Michael Kahn, The North Face’s attorney, explains that these discoveries majorly discredit the integrity of The South Butt’s story. “The greatest work of fiction in the South Butt case,” he says, “was the creation of ‘Jimmy.’” Jimmy’s father, however, approaches the situation from a purely pragmatic point of view. “Jimmy doesn’t want to be in the dorm room licking envelopes,” he tells me. “That’s a job. There’s a big difference between owning a job and owning a business.”


As the case unfolded, the St. Louis legal community gathered along the sidelines. A partner at a local firm, John Greenberg specializes in corporate intellectual property litigation. He explains that for a corporation with as much money as the North Face, the action plan is clear: “Nip it in the bud early,” Greenberg says, and that’s exactly what they purported to do. “[The North Face] wanted that injunction… and within a matter of months, they got their home run decision.”

But the home run, as it happened, did not arrive soon enough to preclude the South Butt media sluggers from racking up impressive numbers in meantime. The legal process allowed Watkins ample time to do what he does best: stir up a media whirlwind and place Jimmy, the star of the show, in the spotlight.

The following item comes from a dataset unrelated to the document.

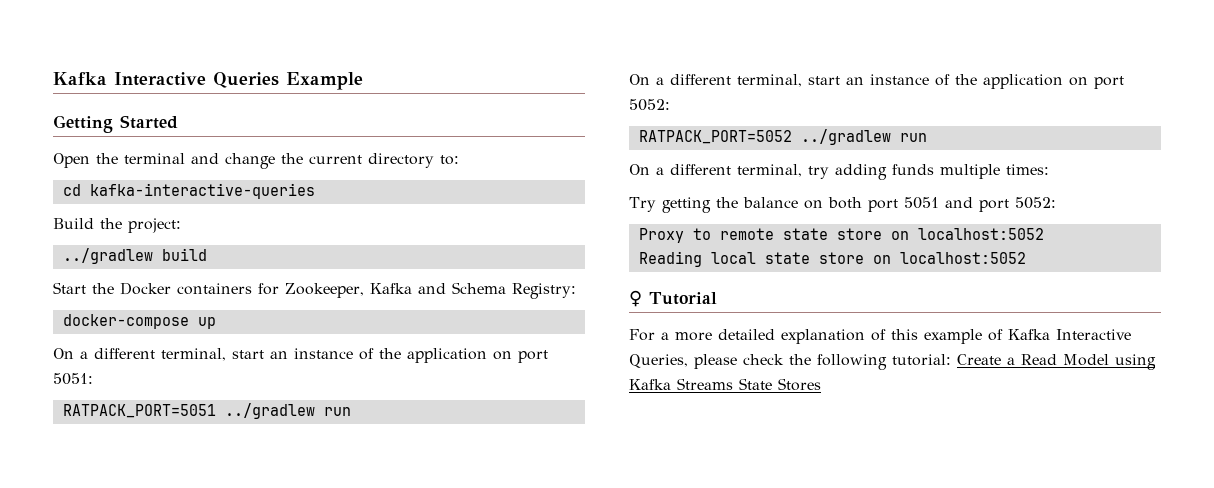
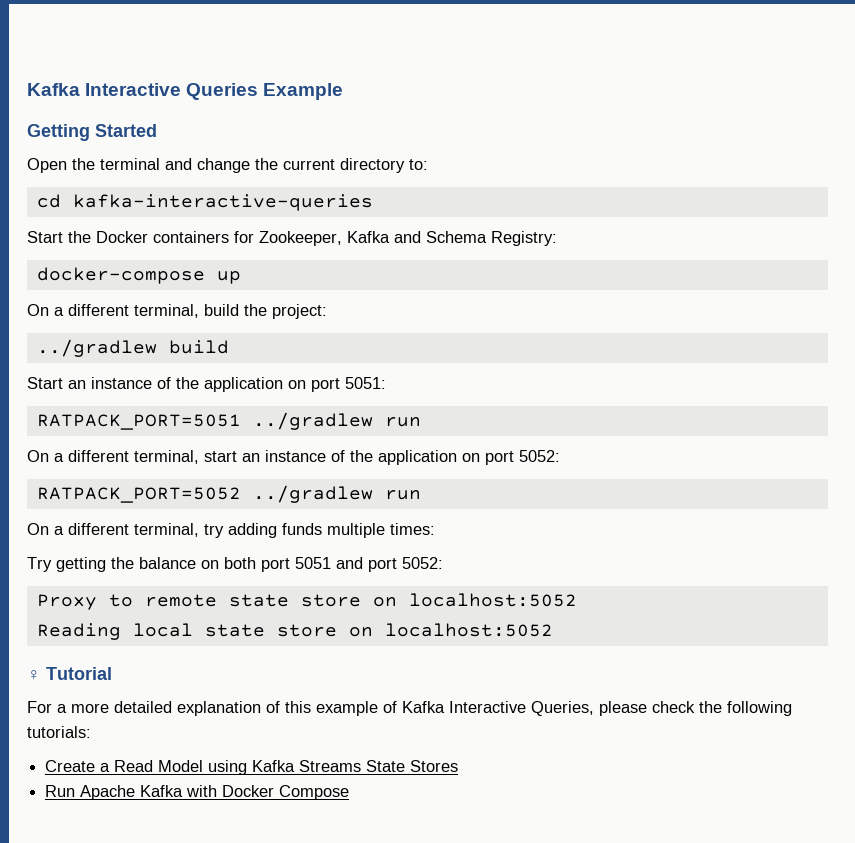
[53,218,181,233] [62,248,207,264] // Build the project: // ../gradlew build -> (373, 202) none
[232,350,264,359] start -> [204,304,327,319] [36,339,229,357] [27,377,63,389] build the project: // ../gradlew build // Start
[892,354,951,366] tutorial: -> [27,726,91,738] tutorials: //
(821, 384) none -> [45,785,350,800] // Run Apache Kafka with Docker Compose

One of the bizarre contributions to the media whirlwind came from local Hip Hop artist Corle 2 Da. Late in 2010, ostensibly after the court’s injunction, Corle wrote and recorded a South Butt anthem and publishing it to YouTube. “We goin’ nationwide, so get on board,” he raps, “and grab that South Butt, yo, it’s priced to afford.” In conversation, Corle makes his allegiance to the cause clear: “I won’t buy North Face products, just because I’m kinda, so to say, on the South Butt team.” A year and a half ago, Corle left St. Louis for Los Angeles in hopes of landing a record deal. He identifies with the South Butt brand because he and Jimmy have similar stories. “To me, it was kinda like a corporate giant versus an underground, smalltime guy,” Corle explains. “And to me, that’s me in the music industry.” The rapper has not yet landed a record deal, but he takes satisfaction in The South Butt’s success: “I was proud of ‘em, you know, they won their lawsuit, in the federal court, against a corporation.”

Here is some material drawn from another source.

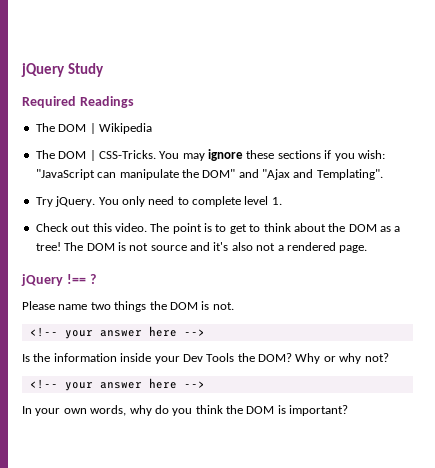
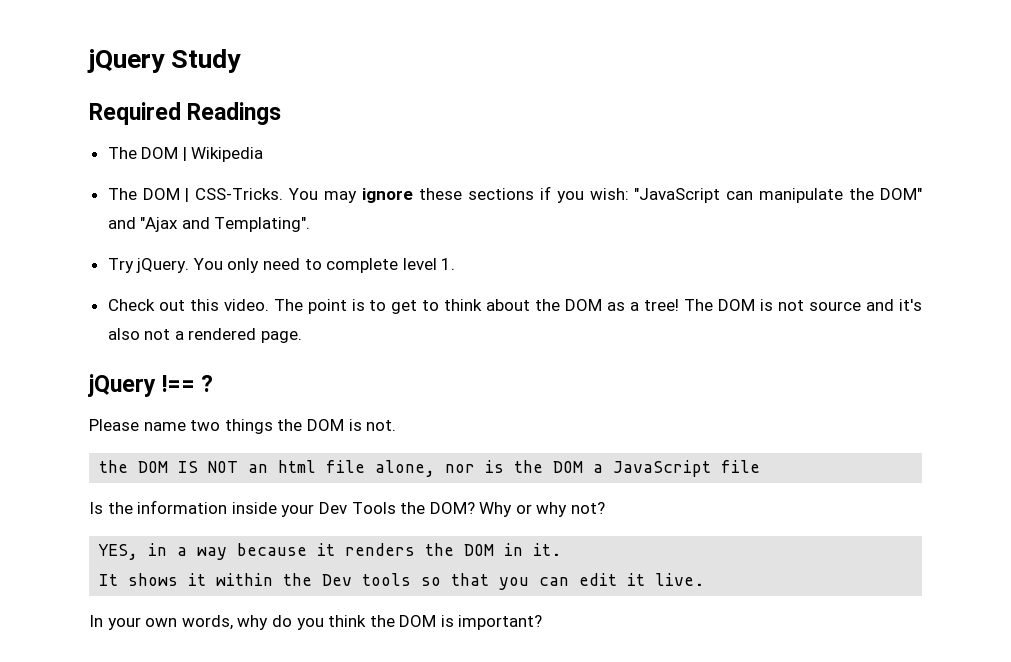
[29,326,205,339] <!-- your answer here --> -> [99,460,761,477] the DOM IS NOT an html file alone, nor is the DOM a JavaScript file
[29,378,205,391] <!-- your answer here --> -> [98,543,562,560] [99,573,705,590] YES, in a way because it renders the DOM in it. // It shows it within the Dev tools so that you can edit it live.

Corde2da watched the case as it developed, made headlines, and finally fell silent, but he’s mistaken about the outcome. The case never went to trial—Jimmy Winkelmann and the South Butt did not actually win their lawsuit. In fact, the injunction against the Winkelmanns stipulates that neither of them can use the South Butt mark in the future. The severity of this situation is apparent in conversation with Jimmy—he is legally barred from saying the words, “The South Butt.” Still, Corle intuits the larger meaning of the Winkelmann saga: the fight was entirely worth fighting.

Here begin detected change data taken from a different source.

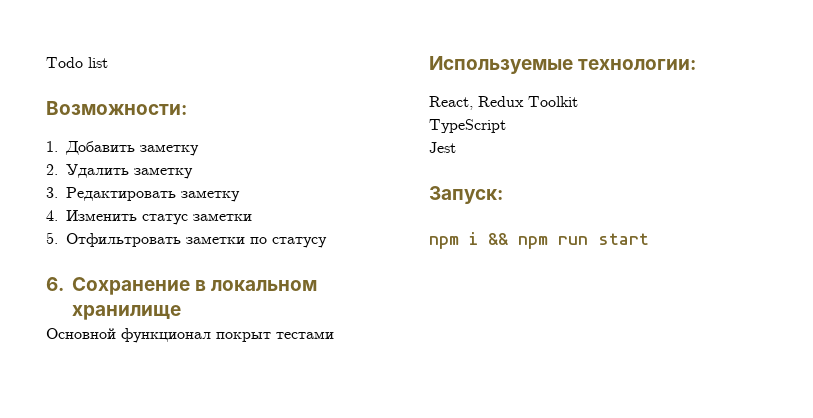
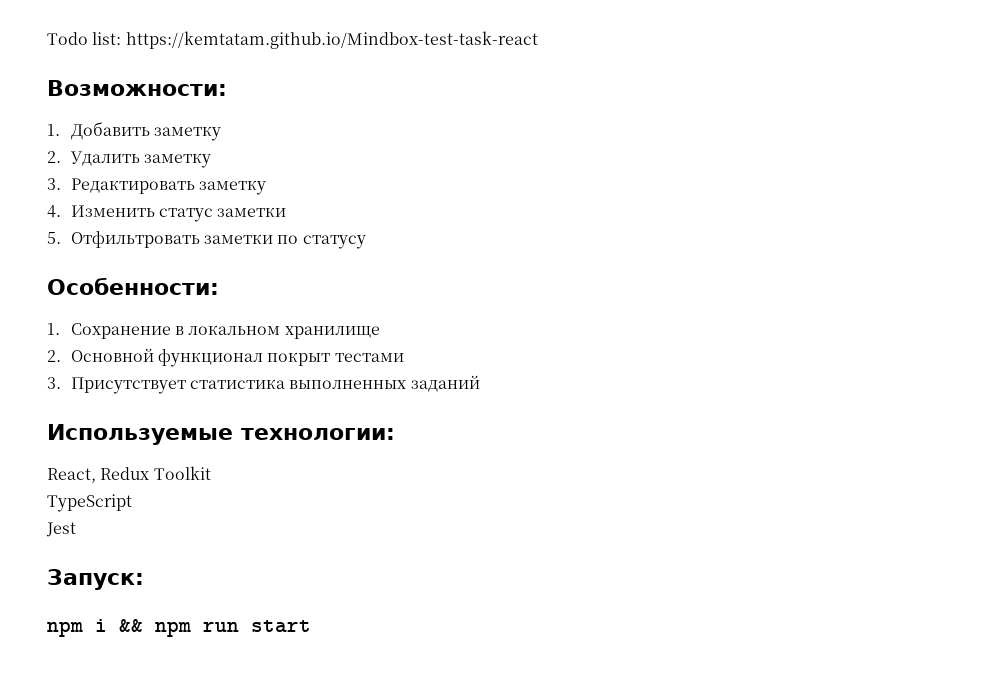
[88,57,108,68] list -> [92,31,538,49] list: https://kemtatam.github.io/Mindbox-test-task-react
[46,277,64,291] 6. -> [47,277,219,295] [47,323,60,335] Особенности: // 1.
(181, 312) none -> [47,350,61,362] 2.
(334, 335) none -> [47,375,480,394] // 3. Присутствует статистика выполненных заданий

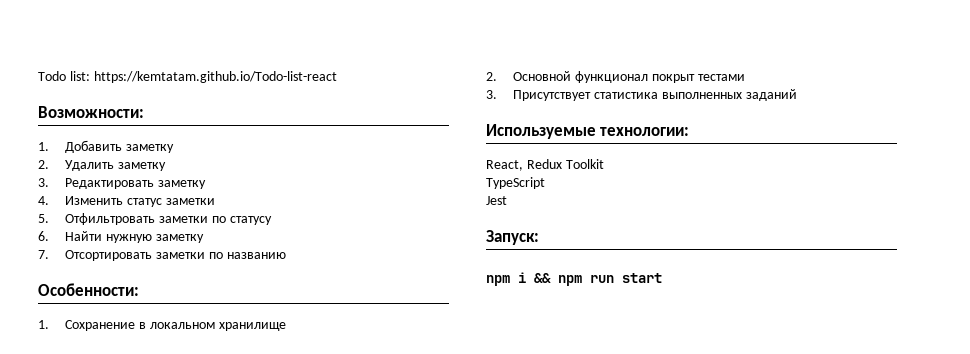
[125,31,538,49] https://kemtatam.github.io/Mindbox-test-task-react -> [93,71,337,83] https://kemtatam.github.io/Todo-list-react
(366, 242) none -> [38,231,204,243] [38,250,286,261] // 6. Найти нужную заметку // 7. Отсортировать заметки по названию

According to Watkins, the defendants are proud of the message they sent. I ask the attorney what the South Butt’s story stands for. He wears a stern expression and speaks as if to a crowd of trademark hounds. “Pick your battles,” he says. “Don’t fuck with some teenager that has nothing to lose but the six pack in his fridge.” If you have to go after someone, Watkins cautions, “Make sure he’s not from the heartland of America, where people actually care about that.”

The court forced the Winkelmanns to silently abandon both companies, and yet the underdogs still walked away with the money. The parody companies’ profits will likely be enough to pay for Jimmy’s college, medical school, and graduate school tuitions—possibly even his sisters’ high school and college tuitions, too. When I ask Jimmy to reflect on the experience, he remembers the injunction and restrains himself. “No comment,” he says, “But at this point in time I’m pretty content.”